Using weather generators to produce scenarios with changed statistics commonly involves the output of numerical climate models and/or leveraging the correlations in an observed data set. This contribution proposes vine copulas as a method to improve the latter in a parsimonious way. The vine copula construction flexibly models multivariate dependence structures as it breaks these down into pair-wise relationships that can be modelled individually with the wide variety of bivariate copula families. Setting up the vine tree carefully allows a user-supplied change in one specific variable, e.g. air temperature, to spread to the other simulated variables according to the fitted dependence structure.
In order not to increase dramatically the number of free parameters, the copula is only employed for time-invariant, inter-variate dependence, leaving all temporal and inter-site dependencies to Phase Randomization. Phase Randomization is a spectral method which generates "surrogate time series" that share their autocorrelation function with a source time series. It can be modified to handle cross-correlations in multivariate time series as well.

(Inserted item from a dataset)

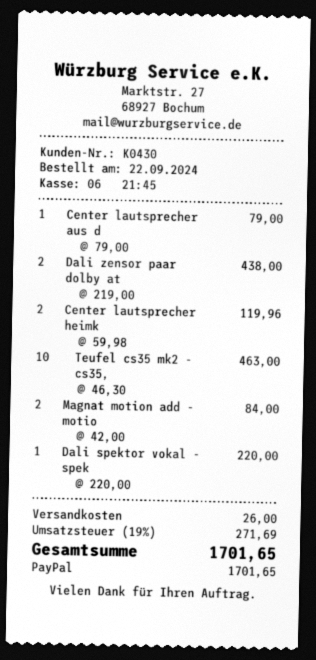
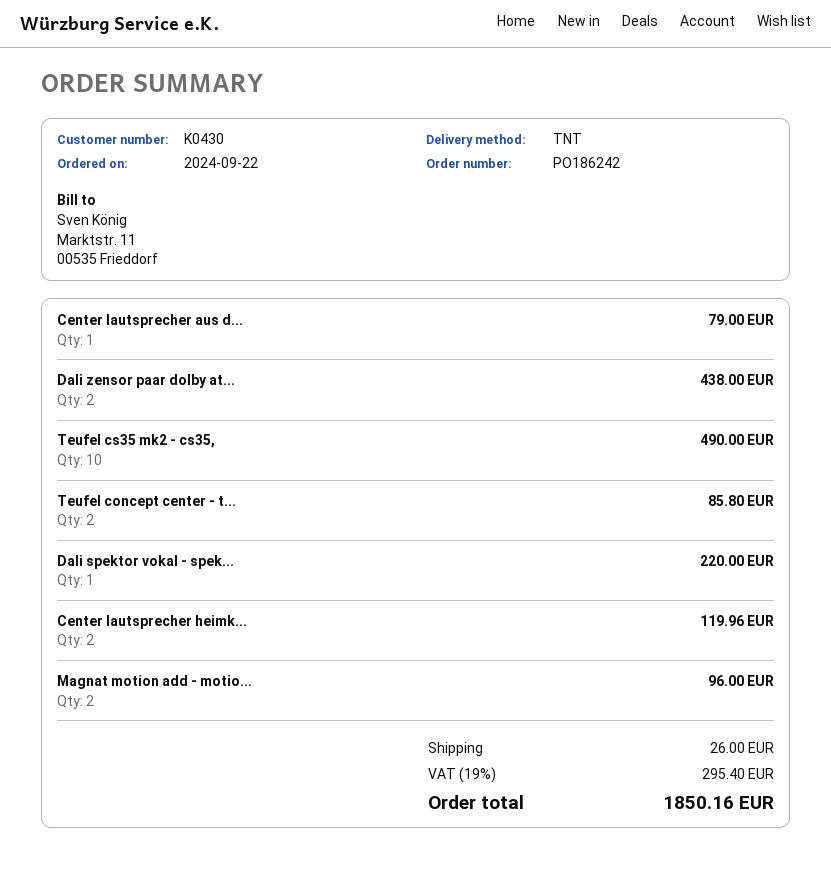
Teufel cs35 mk2 - cs35,: 10 for 463.00 -> 10 for 490.00
Magnat motion add - motio: 2 for 84.00 -> 2 for 96.00
Teufel concept center - t...: none -> 2 for 85.80
tax: 19% = 271.69 -> 19% = 295.40
total: 1701.65 -> 1850.16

Precipitation occurrence and amounts are simulated in a joint fashion, using a latent variable constructed with information from other meteorological variable at the same locations.  The methodology will be illustrated with an example involving daily air temperature, precipitation, sunshine duration and relative humidity from measurement stations in southern Germany. 

How to cite: Schlabing, D. and Bárdossy, A.: A weather generator based on vine copulas and phase randomization for producing scenarios, EGU General Assembly 2020, Online, 4–8 May 2020, EGU2020-7715,, 2020

This abstract will not be presented.